Overview

Explore training methods, fine-tuning methods, and supported models for fine-tuning AI models on Smart Studio.

Fine-tuning adapts pre-trained models to specific tasks and datasets to improve domain-specific performance. Smart Studio supports three training methods (SFT, DPO, and Distillation) and multiple fine-tuning methods (LoRA, Full-Parameter Fine-Tuning) to make fine-tuning efficient and more effective.

Training Methods

Smart Studio supports the following fine-tuning methods for different use cases and data types.

SFT: Supervised Fine-Tuning

Supervised Fine-Tuning trains models on labeled input-output pairs to learn specific tasks or adapt to new domains.

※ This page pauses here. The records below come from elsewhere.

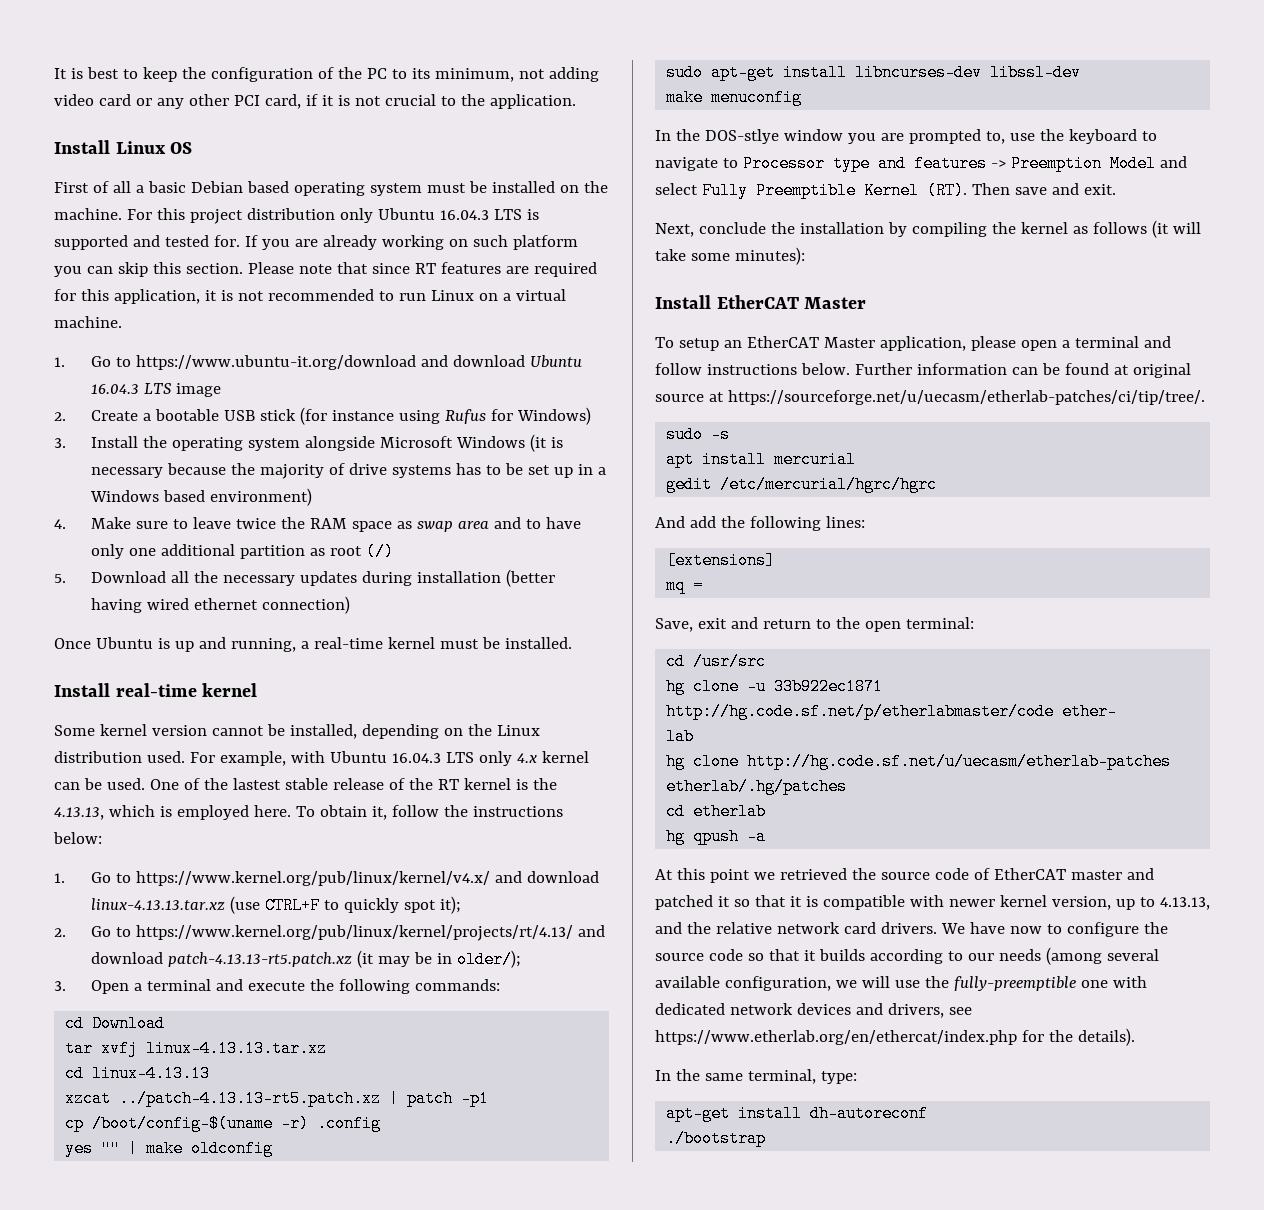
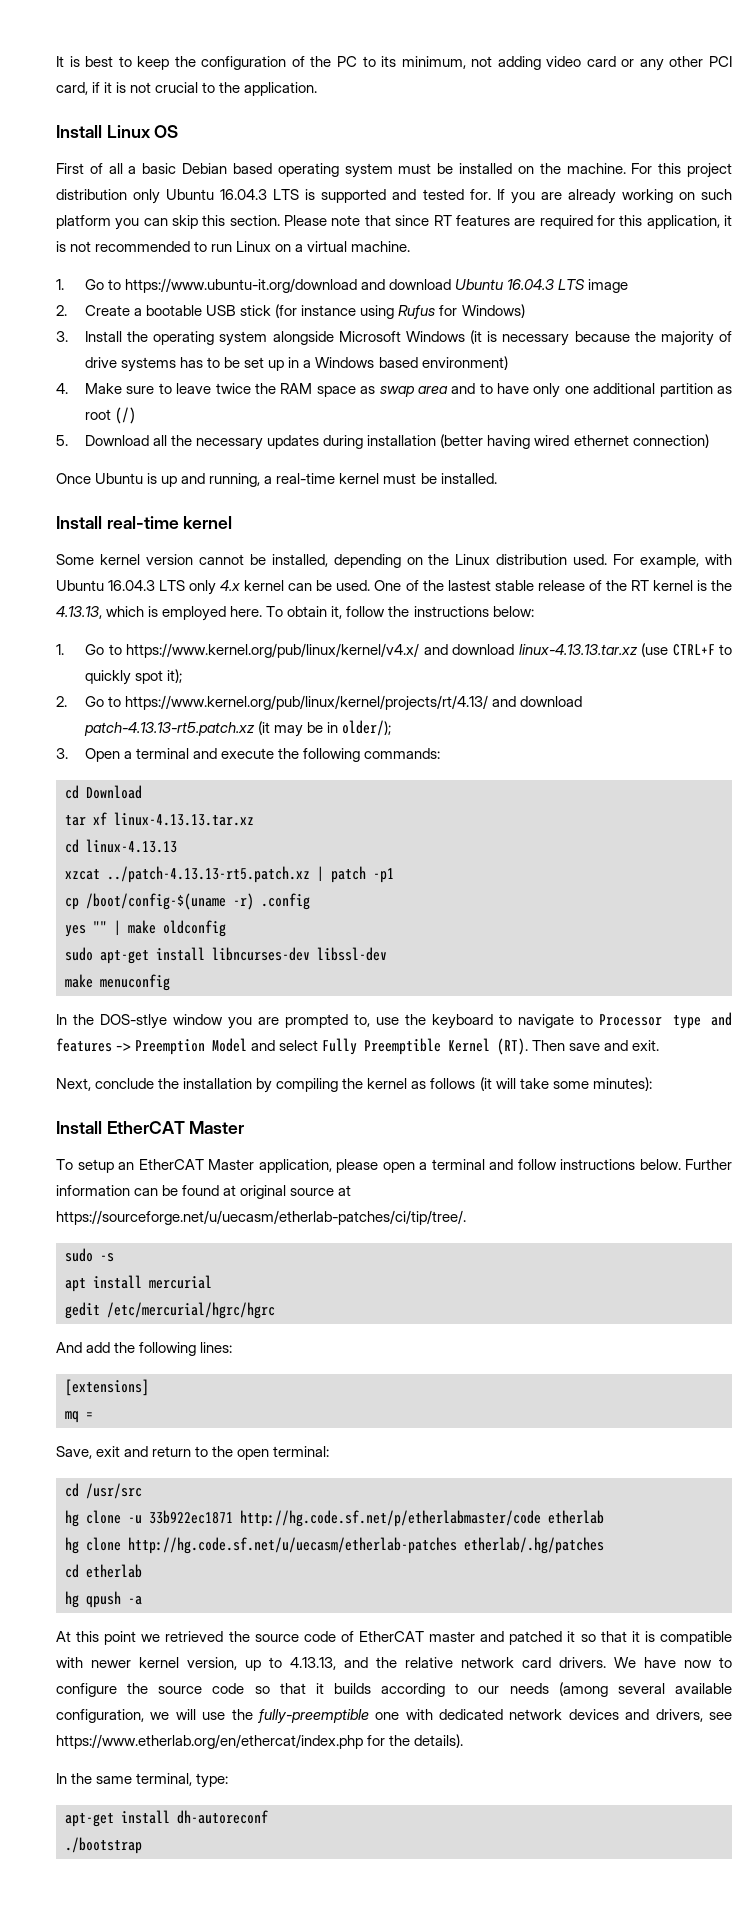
- tar xvfj linux-4.13.13.tar.xz
+ tar xf linux-4.13.13.tar.xz
- hg clone -u 33b922ec1871 http://hg.code.sf.net/p/etherlabmaster/code ether-
- lab
+ hg clone -u 33b922ec1871 http://hg.code.sf.net/p/etherlabmaster/code etherlab

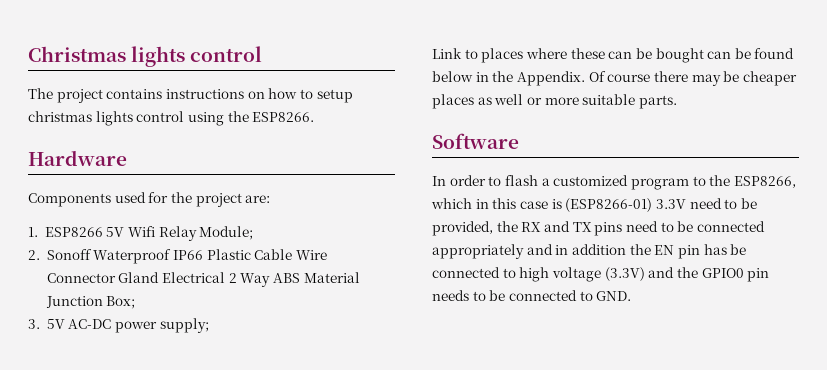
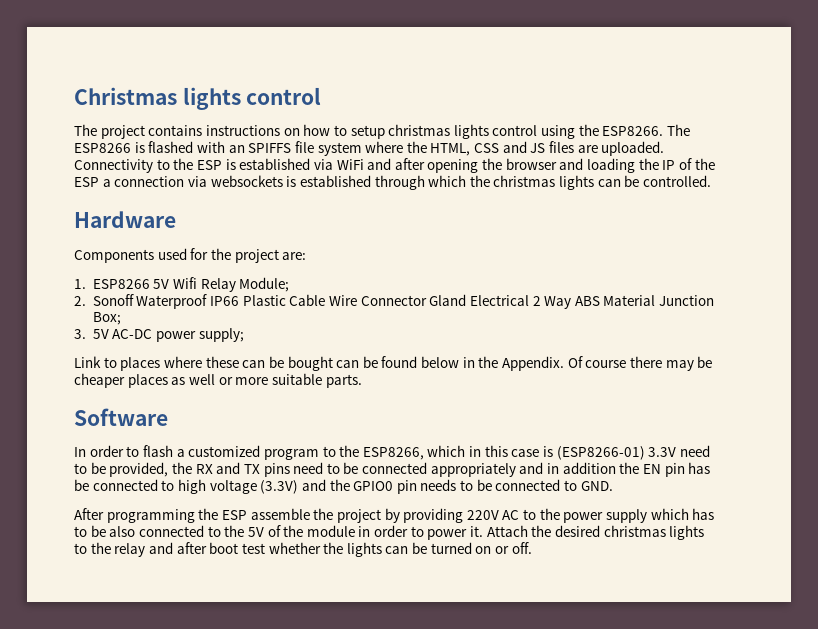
+ The ESP8266 is flashed with an SPIFFS file system where the HTML, CSS and JS files are uploaded. Connectivity to the ESP is established via WiFi and after opening the browser and loading the IP of the ESP a connection via websockets is established through which the christmas lights can be controlled.
+ After programming the ESP assemble the project by providing 220V AC to the power supply which has to be also connected to the 5V of the module in order to power it. Attach the desired christmas lights to the relay and after boot test whether the lights can be turned on or off.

Supervised Fine-Tuning - LLM

Optimize language models for text-based tasks such as:

Conversational AI and chatbots
Text classification and sentiment analysis
Content generation and summarization
Domain-specific language understanding

Learn More

Supervised Fine-Tuning - VLM

Adapt vision-language models for multimodal tasks including:

Image captioning and description
Visual question answering
Document understanding and OCR
Medical image analysis

Learn More

DPO: Direct Preference Optimization

Advanced training method that optimizes models based on human preferences and comparative feedback.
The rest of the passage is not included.